### WORK ITEM:
What you write must match the records exactly, except for the images, which are left out.

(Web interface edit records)

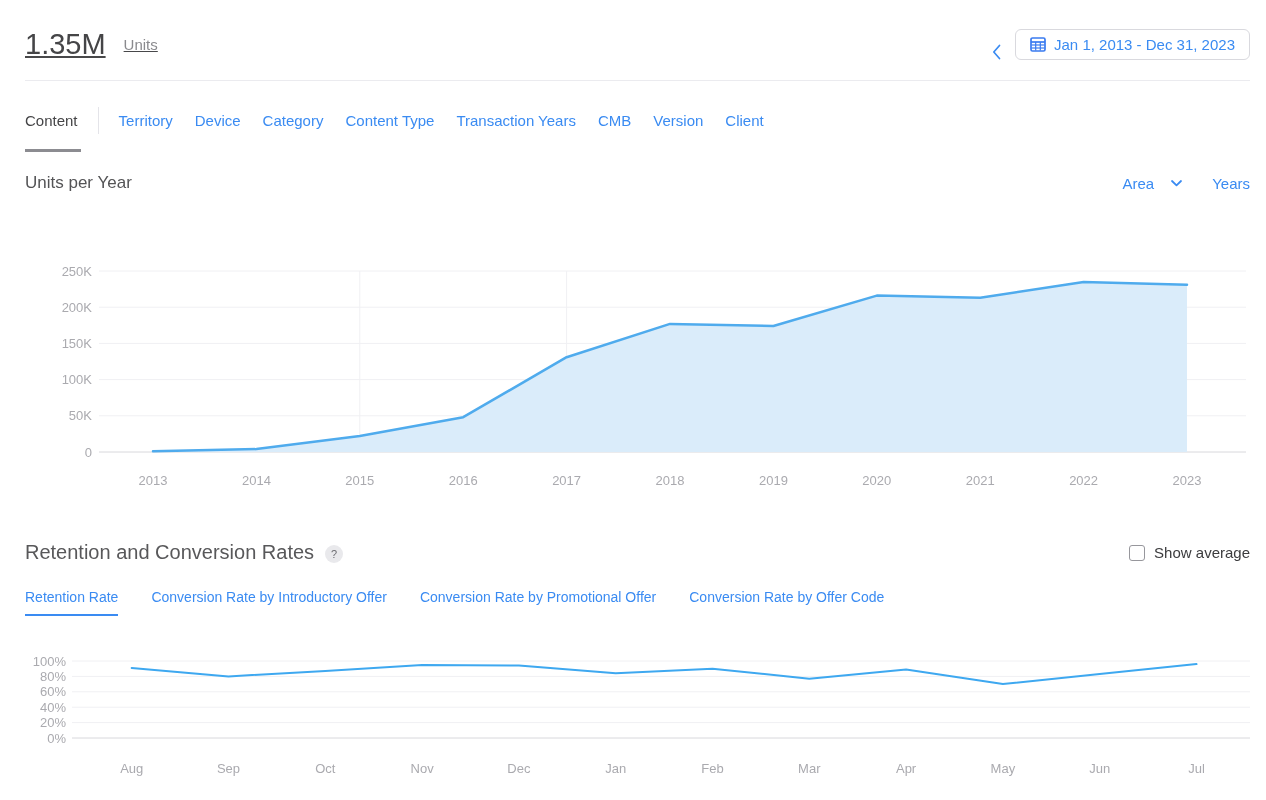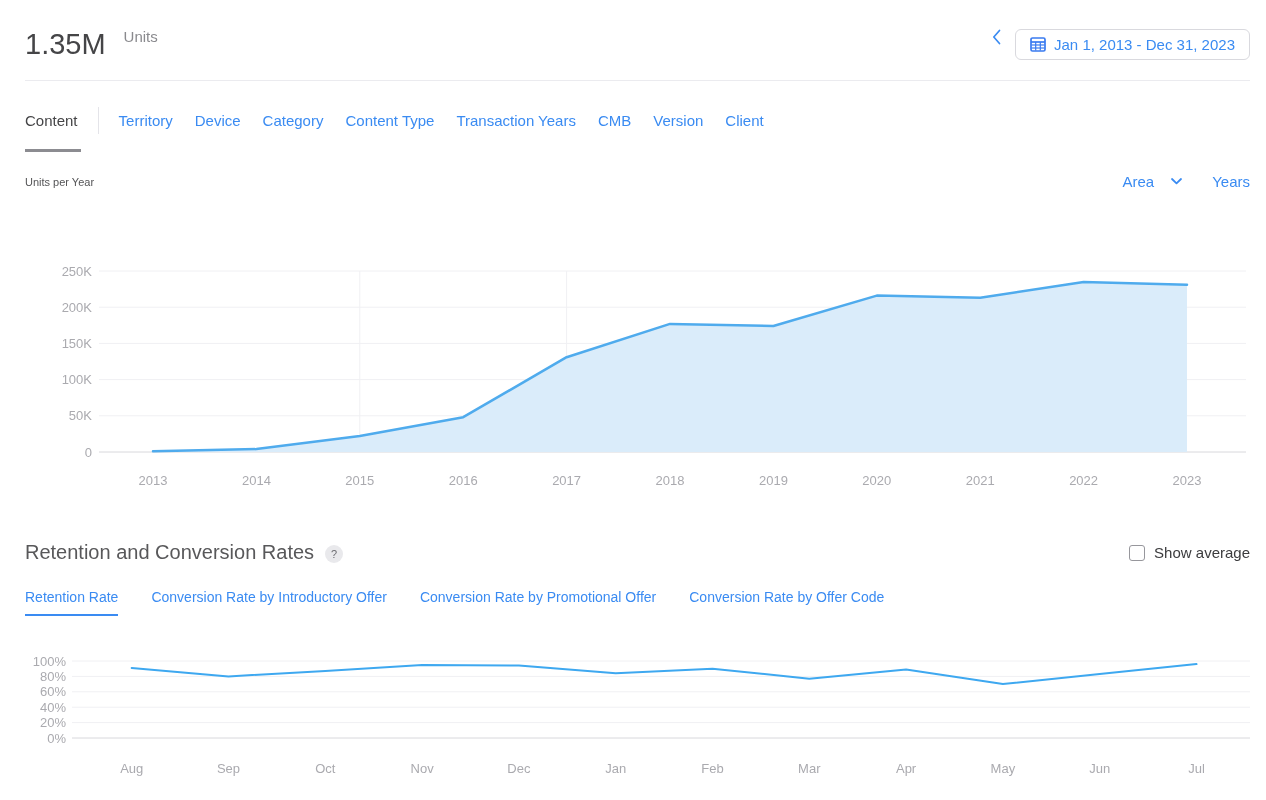--- a/index.html
+++ b/index.html
@@ -11,7 +11,7 @@
 
   
   .header-row{position:absolute;left:25px;right:16px;top:26px;display:flex;justify-content:space-between;align-items:center;height:36px;}
-  .metric{display:flex;align-items:flex-start;}
+  .metric{display:flex;align-items:center;text-decoration:underline;}
   .metric-value{font-size:29px;color:#454547;}
   .metric-unit{font-size:15px;color:#8a8a8e;margin-left:18px;}
   .date-nav{display:flex;align-items:flex-start;gap:14px;}

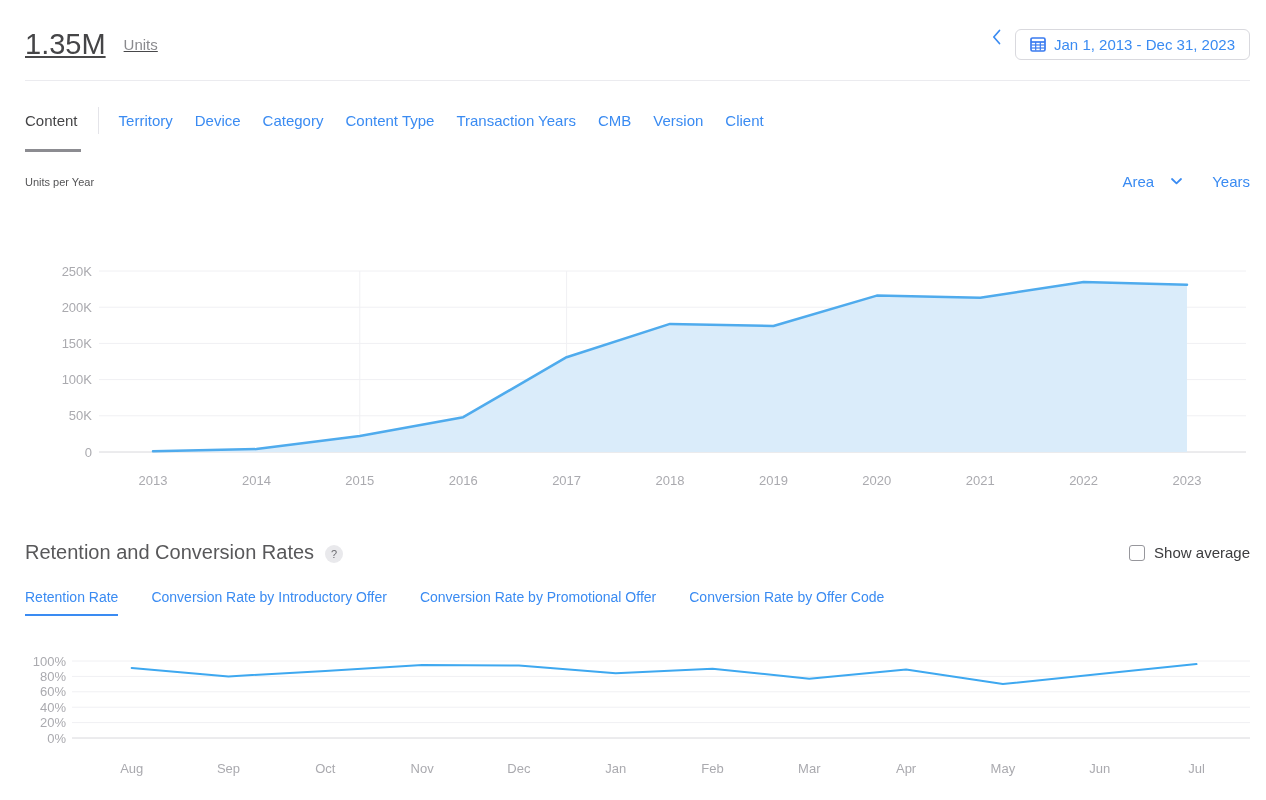--- a/index.html
+++ b/index.html
@@ -14,7 +14,7 @@
   .metric{display:flex;align-items:center;text-decoration:underline;}
   .metric-value{font-size:29px;color:#454547;}
   .metric-unit{font-size:15px;color:#8a8a8e;margin-left:18px;}
-  .date-nav{display:flex;align-items:flex-start;gap:14px;}
+  .date-nav{display:flex;align-items:flex-end;gap:14px;}
   .chev-prev{color:#3a8bf2;display:flex;align-items:center;cursor:pointer;}
   .date-btn{display:flex;align-items:center;gap:8px;border:1px solid #d9d9de;border-radius:6px;background:#fff;
     padding:0 14px;height:31px;color:#3a8bf2;font-size:15px;cursor:pointer;font-family:inherit;}

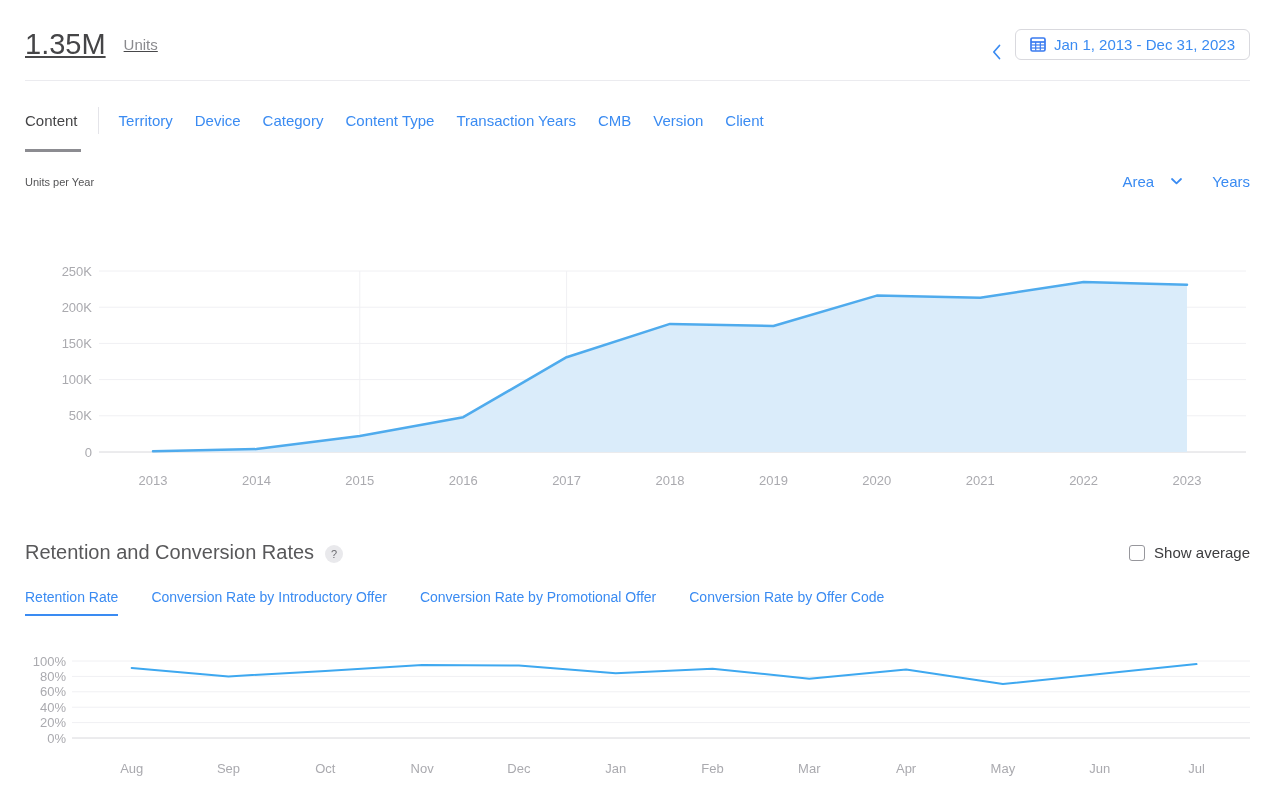--- a/index.html
+++ b/index.html
@@ -30,7 +30,7 @@
   
   .section-row{position:absolute;left:25px;right:16px;display:flex;justify-content:space-between;align-items:center;}
   #units-header{top:173px;}
-  .section-title{font-size:11px;color:#545456;}
+  .section-title{font-size:17px;color:#545456;}
   .chart-controls{display:flex;align-items:center;gap:30px;color:#3a8bf2;font-size:15px;}
   .area-select{display:flex;align-items:center;gap:17px;cursor:pointer;}
   .interval{cursor:pointer;}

### RESPONSE TO THIS EXERCISE:
--- a/index.html
+++ b/index.html
@@ -11,7 +11,7 @@
 
   
   .header-row{position:absolute;left:25px;right:16px;top:26px;display:flex;justify-content:space-between;align-items:center;height:36px;}
-  .metric{display:flex;align-items:flex-start;}
+  .metric{display:flex;align-items:center;text-decoration:underline;}
   .metric-value{font-size:29px;color:#454547;}
   .metric-unit{font-size:15px;color:#8a8a8e;margin-left:18px;}
   .date-nav{display:flex;align-items:flex-start;gap:14px;}

--- a/index.html
+++ b/index.html
@@ -14,7 +14,7 @@
   .metric{display:flex;align-items:center;text-decoration:underline;}
   .metric-value{font-size:29px;color:#454547;}
   .metric-unit{font-size:15px;color:#8a8a8e;margin-left:18px;}
-  .date-nav{display:flex;align-items:flex-start;gap:14px;}
+  .date-nav{display:flex;align-items:flex-end;gap:14px;}
   .chev-prev{color:#3a8bf2;display:flex;align-items:center;cursor:pointer;}
   .date-btn{display:flex;align-items:center;gap:8px;border:1px solid #d9d9de;border-radius:6px;background:#fff;
     padding:0 14px;height:31px;color:#3a8bf2;font-size:15px;cursor:pointer;font-family:inherit;}

--- a/index.html
+++ b/index.html
@@ -30,7 +30,7 @@
   
   .section-row{position:absolute;left:25px;right:16px;display:flex;justify-content:space-between;align-items:center;}
   #units-header{top:173px;}
-  .section-title{font-size:11px;color:#545456;}
+  .section-title{font-size:17px;color:#545456;}
   .chart-controls{display:flex;align-items:center;gap:30px;color:#3a8bf2;font-size:15px;}
   .area-select{display:flex;align-items:center;gap:17px;cursor:pointer;}
   .interval{cursor:pointer;}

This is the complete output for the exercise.